Alice continued: “We couldn’t speak their language and they couldn’t speak ours, but the woman at the hotel, she made us all hot chocolate, and she was so nice, and we conversed that way.

“We had wonderful trips,” Alice said.

Earl went on: “My mother used to say, ‘Earl, you better stop that running around and save some of your money. And I’d say, ‘Mom, let me tell you something. I’m not going to work all week and sit on the front porch in a rocking chair and watch everybody else go up and down the highway.’”

Earl and Alice moved to Florida in 1990, settling into the Colony Hills mobile home park, in Zephyrhills.

It’s a good life, they said.

They noted they’re the oldest couple there, and they’re treated like royalty.

Their neighbors trim their shrubs, pull their weeds, give them rides and have even done plumbing and electrical work — for free.

Plus, when there’s a community event at the clubhouse, they get to go first in the buffet line.

As they approach their 77th year of married life, it seems that Earl and Alice know the joys that come from hard work, simple pleasures and resilient love.

Tips for a lasting marriage
Earl and Alice Angel, celebrating their 77th anniversary on Feb. 20, offer this advice.

Tip No. 1:  Don’t go to bed mad.
When Earl and Alice have a spat, they don’t go to bed mad. “We just forget about it,” Earl said.
“Or,” Alice said, “you sit and talk it out, and have a solution for it.”

Tip No. 2: Kiss each other often.
“Kiss each other good night,” Earl said, but in the morning, too.
And, during the day, too, Alice said: “We kiss each other often.”

Tip No. 3: Don’t get jealous.
Earl said Alice doesn’t get mad when the other women at Colony Hills, the mobile home park where they live, come up to give him a kiss.
“The women love him. I don’t care,” Alice said, laughing.
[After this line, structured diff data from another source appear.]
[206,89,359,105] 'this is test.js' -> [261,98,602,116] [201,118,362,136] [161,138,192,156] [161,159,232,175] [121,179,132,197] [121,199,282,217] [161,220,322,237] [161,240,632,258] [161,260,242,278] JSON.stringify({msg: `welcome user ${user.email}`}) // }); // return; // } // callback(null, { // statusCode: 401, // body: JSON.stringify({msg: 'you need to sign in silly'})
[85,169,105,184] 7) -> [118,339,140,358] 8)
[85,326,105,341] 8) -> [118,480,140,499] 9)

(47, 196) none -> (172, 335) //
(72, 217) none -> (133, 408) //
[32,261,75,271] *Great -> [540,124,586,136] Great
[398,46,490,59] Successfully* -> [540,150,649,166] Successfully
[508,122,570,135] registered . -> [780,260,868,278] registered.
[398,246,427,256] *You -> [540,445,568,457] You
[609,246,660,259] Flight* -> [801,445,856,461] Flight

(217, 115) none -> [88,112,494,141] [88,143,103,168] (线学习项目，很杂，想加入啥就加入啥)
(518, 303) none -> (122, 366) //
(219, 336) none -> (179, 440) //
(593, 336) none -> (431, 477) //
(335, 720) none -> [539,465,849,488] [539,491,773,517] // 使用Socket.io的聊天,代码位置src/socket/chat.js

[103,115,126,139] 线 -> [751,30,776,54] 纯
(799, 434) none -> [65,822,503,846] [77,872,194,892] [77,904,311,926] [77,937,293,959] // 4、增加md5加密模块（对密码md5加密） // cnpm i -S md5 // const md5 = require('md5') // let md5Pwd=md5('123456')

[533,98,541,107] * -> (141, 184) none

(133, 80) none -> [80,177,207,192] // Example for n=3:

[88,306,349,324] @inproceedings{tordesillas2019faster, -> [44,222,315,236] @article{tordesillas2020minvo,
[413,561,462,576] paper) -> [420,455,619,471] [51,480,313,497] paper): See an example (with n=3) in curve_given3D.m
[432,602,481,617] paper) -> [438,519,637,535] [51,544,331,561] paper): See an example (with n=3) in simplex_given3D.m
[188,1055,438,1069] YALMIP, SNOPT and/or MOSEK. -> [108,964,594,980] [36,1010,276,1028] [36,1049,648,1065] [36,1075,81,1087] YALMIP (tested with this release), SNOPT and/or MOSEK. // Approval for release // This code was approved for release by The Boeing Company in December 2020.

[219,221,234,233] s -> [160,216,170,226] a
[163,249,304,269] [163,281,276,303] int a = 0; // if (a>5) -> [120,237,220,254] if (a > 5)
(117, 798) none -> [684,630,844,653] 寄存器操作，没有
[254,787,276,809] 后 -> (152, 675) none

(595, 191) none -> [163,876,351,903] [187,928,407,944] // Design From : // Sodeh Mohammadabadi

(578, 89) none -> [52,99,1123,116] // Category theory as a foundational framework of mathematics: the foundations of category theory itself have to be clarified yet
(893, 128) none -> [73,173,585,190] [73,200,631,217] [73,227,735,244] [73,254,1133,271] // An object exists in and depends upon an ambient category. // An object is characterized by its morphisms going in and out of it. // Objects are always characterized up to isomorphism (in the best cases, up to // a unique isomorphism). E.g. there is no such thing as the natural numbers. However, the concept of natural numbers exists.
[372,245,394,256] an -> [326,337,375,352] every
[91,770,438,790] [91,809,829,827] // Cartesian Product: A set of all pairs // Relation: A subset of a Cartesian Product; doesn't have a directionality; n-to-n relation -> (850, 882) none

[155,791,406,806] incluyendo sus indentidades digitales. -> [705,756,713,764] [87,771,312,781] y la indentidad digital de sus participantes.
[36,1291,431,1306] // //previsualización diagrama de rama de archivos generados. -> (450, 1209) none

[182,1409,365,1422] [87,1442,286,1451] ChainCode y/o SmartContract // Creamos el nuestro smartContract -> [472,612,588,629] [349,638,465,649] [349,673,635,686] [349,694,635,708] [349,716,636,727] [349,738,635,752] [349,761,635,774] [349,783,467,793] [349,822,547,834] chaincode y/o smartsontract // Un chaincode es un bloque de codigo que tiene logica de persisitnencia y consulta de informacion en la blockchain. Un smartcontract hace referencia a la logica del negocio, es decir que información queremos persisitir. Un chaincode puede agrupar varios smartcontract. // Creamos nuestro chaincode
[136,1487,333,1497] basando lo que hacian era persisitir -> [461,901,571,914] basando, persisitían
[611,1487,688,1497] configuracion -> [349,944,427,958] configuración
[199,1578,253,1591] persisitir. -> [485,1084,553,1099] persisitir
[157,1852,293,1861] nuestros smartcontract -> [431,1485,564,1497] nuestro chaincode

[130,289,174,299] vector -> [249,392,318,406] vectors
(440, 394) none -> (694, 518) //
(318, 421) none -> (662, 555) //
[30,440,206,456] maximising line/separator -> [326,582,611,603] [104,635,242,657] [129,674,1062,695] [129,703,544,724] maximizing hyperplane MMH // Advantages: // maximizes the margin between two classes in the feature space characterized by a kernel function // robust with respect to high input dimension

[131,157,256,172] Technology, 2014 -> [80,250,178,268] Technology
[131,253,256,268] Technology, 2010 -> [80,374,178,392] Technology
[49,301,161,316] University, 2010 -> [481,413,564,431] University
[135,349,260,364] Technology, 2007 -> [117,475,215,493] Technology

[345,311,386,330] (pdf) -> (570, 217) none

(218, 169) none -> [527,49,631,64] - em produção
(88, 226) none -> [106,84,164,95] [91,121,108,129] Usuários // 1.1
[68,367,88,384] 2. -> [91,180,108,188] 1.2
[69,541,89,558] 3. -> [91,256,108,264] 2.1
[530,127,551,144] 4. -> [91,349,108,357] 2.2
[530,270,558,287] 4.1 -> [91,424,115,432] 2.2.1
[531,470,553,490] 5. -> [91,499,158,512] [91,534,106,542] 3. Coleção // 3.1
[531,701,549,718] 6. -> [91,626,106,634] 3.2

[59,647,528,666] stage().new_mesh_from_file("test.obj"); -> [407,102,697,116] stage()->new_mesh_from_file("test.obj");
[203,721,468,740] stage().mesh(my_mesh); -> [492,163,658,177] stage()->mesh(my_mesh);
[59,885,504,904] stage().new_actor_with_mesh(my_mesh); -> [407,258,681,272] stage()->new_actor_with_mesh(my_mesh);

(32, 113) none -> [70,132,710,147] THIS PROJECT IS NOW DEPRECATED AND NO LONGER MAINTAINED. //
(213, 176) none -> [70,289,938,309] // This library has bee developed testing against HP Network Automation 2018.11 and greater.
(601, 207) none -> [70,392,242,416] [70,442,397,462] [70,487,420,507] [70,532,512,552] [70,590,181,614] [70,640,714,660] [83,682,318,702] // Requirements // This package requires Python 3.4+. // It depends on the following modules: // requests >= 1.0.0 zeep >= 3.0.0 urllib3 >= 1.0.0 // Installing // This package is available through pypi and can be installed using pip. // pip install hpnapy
Tip No. 4: Put each other first.
“Always try to treat them (spouse) the way you would want to be treated,” Alice said. “He helps me with everything.”

Tip No. 5: Stay interested in each other.
“I had a boss at the bank, he came up to me one day, and he said, ‘Alice, you and Earl are doing something that is very wrong. I said, ‘Like what?’ He said, ‘You’re always together.’
“He said, ‘If one of you dies, the other one is going to be devastated.”
“I said, “Well, we’re still going to always do things together.”

A roller coaster tested her limits
Alice and Earl Angel used to go to an amusement park on dates.
“She liked to ride the rolley-coaster,” Earl said.
“I loved the rolley-coaster,” Alice said.
“So, I fixed her one day. I had her (ride) 21 times, before I left her off,” Earl said.
“I was angry with him, I’ll tell you,” Alice said. “I thought, ‘Well, if he’s going to act like that, I’m not going with him anymore.’”
But, she said, “He just took care of me until I got back on my feet.”
After nearly 77 years of marriage, they’re still going strong.